THERE are no walls in Marad, only clusters of houses nestling in a seaside coconut grove. Here Hindus and Muslims coexist - of late not necessarily as friends. There has been a gradual polarisation of the two communities in the past few decades, as a recent study by a team of researchers of Calicut University has observed.
The village, separated from mainstream Kozhikode by the Kallai river, lacks facilities for big boats to dock on its coastline. The fishermen at Marad therefore depend on the fishing hubs at Beypore and Puthiyappa.

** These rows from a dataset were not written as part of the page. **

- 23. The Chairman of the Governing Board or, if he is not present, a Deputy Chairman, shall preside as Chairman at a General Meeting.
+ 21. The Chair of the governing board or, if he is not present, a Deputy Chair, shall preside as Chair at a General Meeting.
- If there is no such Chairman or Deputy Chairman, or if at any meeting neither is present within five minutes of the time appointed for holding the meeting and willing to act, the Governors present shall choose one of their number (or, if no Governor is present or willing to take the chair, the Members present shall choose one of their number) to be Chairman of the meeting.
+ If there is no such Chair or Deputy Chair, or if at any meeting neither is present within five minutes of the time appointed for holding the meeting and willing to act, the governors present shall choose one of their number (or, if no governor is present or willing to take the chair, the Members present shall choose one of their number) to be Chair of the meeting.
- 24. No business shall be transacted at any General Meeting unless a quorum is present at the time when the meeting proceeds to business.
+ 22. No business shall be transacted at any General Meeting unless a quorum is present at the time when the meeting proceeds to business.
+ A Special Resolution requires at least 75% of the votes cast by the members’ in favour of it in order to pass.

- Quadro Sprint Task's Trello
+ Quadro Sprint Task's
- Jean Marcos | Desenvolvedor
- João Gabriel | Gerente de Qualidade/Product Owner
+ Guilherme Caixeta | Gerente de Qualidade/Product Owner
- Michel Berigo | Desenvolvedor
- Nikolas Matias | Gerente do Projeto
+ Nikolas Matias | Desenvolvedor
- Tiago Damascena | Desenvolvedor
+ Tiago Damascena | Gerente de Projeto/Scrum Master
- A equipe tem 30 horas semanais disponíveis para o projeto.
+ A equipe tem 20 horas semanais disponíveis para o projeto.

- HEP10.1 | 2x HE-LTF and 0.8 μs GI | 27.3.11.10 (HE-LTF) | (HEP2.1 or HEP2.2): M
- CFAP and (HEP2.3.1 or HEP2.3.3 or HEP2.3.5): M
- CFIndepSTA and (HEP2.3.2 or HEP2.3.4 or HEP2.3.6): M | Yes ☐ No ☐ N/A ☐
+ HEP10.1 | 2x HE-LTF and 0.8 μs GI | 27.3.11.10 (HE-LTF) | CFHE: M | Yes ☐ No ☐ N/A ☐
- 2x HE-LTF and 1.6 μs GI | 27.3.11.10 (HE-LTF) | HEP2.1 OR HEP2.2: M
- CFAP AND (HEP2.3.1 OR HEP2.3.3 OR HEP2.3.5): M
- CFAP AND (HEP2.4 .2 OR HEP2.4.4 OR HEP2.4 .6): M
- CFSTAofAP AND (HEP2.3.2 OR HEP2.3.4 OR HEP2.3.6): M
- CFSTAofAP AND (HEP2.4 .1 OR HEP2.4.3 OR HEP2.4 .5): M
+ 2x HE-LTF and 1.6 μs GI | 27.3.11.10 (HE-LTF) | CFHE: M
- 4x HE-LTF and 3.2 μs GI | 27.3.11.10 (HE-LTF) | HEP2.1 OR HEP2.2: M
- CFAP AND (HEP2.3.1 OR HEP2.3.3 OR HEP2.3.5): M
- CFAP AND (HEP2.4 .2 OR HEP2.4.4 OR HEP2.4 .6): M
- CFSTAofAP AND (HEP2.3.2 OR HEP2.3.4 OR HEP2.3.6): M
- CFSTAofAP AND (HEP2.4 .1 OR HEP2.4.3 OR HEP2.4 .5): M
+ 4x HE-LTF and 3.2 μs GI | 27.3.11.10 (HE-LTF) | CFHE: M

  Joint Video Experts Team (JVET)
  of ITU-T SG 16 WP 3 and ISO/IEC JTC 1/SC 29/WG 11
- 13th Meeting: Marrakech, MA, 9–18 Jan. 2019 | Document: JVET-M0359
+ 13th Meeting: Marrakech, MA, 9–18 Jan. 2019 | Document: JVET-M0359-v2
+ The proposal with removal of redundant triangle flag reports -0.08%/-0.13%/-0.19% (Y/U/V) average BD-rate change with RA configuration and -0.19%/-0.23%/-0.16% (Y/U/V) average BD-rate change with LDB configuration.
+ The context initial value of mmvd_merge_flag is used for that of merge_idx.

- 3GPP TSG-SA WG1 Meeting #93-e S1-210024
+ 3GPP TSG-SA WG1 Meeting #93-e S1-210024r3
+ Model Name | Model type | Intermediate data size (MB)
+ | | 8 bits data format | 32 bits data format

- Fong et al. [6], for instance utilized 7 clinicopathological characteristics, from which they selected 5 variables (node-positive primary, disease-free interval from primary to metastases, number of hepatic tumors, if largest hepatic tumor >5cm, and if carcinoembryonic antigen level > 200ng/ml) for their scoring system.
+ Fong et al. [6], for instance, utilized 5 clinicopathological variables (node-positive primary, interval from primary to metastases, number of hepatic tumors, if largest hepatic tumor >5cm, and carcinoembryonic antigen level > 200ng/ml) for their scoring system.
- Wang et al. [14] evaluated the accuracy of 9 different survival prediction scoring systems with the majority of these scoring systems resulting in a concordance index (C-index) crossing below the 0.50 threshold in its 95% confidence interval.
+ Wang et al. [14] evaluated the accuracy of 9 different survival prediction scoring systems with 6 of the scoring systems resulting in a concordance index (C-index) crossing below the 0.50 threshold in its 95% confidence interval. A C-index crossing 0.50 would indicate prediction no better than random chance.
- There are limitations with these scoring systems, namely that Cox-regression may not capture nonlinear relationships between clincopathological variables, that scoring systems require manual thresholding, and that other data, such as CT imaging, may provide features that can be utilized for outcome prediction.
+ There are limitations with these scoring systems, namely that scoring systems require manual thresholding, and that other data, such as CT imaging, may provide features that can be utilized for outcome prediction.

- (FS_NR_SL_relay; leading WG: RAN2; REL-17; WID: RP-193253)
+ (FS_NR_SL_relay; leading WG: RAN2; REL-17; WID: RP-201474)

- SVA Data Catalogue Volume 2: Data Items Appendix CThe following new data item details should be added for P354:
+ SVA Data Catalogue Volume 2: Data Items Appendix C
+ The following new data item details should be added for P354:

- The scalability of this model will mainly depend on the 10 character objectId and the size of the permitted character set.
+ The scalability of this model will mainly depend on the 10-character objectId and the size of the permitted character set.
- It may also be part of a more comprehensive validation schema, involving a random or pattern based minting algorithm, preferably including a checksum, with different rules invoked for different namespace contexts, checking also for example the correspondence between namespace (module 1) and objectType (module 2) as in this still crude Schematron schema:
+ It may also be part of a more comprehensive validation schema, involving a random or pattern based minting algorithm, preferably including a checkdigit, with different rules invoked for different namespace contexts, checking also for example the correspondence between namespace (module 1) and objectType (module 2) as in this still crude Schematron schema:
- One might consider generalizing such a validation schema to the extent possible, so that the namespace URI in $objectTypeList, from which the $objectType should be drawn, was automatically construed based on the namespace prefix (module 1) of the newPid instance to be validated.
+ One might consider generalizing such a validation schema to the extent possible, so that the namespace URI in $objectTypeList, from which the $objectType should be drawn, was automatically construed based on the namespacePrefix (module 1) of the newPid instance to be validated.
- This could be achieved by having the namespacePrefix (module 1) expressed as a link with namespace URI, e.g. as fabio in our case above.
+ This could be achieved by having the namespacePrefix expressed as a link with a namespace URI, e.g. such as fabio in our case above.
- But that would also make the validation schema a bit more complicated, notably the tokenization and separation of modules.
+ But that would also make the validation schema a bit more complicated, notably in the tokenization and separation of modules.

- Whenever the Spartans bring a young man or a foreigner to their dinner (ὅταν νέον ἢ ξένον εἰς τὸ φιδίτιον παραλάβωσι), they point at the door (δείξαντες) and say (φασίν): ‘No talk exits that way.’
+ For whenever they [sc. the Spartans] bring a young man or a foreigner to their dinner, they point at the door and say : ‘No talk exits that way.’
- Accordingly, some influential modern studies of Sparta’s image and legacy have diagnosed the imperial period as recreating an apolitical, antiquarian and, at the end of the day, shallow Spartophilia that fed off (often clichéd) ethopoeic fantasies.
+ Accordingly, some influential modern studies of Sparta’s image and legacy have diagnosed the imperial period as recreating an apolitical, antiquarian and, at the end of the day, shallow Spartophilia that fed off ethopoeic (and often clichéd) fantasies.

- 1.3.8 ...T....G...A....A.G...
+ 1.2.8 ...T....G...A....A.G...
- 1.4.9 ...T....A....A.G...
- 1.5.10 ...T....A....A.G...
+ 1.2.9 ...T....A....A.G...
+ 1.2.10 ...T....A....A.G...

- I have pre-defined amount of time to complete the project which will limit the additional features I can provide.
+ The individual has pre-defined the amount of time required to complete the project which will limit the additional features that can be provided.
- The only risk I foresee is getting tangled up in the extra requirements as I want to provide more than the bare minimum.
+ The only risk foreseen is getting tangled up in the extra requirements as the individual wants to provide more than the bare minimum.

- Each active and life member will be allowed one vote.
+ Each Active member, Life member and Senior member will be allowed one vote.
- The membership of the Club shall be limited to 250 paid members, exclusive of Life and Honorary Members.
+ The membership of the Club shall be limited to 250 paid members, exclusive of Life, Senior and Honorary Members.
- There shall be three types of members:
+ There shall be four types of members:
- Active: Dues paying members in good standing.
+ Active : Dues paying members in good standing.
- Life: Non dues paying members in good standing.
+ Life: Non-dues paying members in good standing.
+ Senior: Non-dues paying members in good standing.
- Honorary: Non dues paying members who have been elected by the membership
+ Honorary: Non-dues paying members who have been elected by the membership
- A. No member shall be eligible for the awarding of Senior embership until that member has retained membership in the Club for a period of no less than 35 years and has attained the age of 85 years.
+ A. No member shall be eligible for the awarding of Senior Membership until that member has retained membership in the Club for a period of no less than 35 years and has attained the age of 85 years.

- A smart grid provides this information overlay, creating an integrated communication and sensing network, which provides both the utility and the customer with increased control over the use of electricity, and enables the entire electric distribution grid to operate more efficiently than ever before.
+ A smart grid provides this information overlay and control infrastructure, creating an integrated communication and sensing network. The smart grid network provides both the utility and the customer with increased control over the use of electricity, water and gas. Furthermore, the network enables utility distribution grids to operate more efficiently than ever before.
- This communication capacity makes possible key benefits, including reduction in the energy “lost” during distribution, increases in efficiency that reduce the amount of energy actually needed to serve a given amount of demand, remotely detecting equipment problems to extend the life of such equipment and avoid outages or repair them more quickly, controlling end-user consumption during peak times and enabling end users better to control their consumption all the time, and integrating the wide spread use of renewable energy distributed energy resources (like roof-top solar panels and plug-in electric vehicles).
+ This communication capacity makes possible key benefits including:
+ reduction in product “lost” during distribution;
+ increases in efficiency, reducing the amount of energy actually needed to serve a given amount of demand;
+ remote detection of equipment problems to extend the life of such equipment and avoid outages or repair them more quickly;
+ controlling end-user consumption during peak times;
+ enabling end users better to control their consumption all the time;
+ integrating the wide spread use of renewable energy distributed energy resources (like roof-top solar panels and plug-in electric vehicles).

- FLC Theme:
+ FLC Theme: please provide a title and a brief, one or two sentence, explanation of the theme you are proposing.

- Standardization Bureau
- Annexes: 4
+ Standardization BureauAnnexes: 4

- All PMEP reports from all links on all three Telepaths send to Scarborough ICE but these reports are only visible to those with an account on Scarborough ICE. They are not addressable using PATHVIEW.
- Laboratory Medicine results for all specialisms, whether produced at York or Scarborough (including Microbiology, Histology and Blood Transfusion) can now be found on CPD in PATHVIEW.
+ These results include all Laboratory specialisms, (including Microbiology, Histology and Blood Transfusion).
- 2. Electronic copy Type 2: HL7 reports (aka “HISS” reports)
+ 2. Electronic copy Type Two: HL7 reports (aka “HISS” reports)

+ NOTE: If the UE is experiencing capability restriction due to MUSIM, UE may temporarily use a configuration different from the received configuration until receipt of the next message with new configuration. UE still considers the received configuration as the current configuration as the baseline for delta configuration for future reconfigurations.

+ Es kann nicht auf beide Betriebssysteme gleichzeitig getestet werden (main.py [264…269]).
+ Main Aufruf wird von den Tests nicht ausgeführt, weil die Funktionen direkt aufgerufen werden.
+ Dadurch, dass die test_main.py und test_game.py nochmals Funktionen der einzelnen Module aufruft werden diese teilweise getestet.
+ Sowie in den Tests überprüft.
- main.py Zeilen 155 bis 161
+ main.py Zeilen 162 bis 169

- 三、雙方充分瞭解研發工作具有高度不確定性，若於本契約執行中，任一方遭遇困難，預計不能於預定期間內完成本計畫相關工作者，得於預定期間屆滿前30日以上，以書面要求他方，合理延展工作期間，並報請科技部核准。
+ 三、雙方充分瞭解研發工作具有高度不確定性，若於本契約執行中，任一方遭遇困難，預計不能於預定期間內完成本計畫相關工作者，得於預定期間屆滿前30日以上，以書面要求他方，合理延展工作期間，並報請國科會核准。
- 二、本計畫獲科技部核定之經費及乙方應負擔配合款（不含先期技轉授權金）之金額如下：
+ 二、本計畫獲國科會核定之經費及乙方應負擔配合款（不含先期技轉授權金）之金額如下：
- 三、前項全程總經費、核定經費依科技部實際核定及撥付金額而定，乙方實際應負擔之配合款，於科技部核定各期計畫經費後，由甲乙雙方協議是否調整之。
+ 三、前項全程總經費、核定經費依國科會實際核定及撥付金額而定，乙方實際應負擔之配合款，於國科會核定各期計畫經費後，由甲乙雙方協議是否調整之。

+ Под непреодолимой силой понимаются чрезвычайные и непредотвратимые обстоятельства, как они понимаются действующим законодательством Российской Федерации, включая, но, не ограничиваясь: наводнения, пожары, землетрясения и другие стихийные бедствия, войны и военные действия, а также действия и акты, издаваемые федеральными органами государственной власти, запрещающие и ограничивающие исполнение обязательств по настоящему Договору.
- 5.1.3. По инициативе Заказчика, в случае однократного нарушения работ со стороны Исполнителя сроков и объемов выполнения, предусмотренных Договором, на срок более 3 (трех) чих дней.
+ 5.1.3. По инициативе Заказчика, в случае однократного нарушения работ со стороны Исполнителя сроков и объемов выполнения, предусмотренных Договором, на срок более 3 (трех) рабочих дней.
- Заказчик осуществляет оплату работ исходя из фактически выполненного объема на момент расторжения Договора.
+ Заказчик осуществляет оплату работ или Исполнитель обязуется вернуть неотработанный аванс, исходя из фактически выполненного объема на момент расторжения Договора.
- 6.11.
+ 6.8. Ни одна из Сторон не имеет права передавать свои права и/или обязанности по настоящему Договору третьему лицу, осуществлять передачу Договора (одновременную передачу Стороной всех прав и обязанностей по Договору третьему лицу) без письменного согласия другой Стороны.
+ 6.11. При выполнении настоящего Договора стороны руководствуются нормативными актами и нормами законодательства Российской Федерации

To a large extent, the only contacts that Hindus, predominantly of the Araya sect and of an insular disposition, have is with the people in Beypore and Puthiyappa. In contrast, Muslims have a thriving "organic" link with the rest of Kozhikode, which is predominantly Muslim. The study identifies the early 1960s as the time when the first signs of a divide became evident with the urbanisation of Kozhikode and the influx of people into Marad following the inauguration of a local water supply scheme. The consequent change in the lifestyles of Muslims, possibly also because of their links with the Gulf, sparked an atmosphere of competition between Marad's communities.
Over a period, with their sense of security increasingly threatened, both communities began to depend more and more on organisations within their own community for their economic and psychological needs, gradually rendering irrelevant the `sea courts', a traditional secular system of redressing grievances. Organisations like the `Marad Arayasamajam' and `Mahal committees' evolved as powerful social institutions that attempted to unify their own people and thereby divide them on religious lines.
With income from the sea dwindling, many Muslims sought employment in the Gulf and other places, and the unity a common means of livelihood brought was broken. The youth held back from involvement in festivals of the other community, and preferred to bond with their own, both within and outside the village.
The disparity in religious identity was reiterated by liberally displaying religious symbols and motifs on the walls of houses, organising religious festivals, and becoming active members of the Arayasamajam or the Mahal committee, which in turn were closely affiliated with mainstream religious groups and other communal organisations.
Fishermen of the same beach today owe allegiance to social and communal groups beyond their surroundings, while making enemies of their immediate neighbours. There are walls in Marad.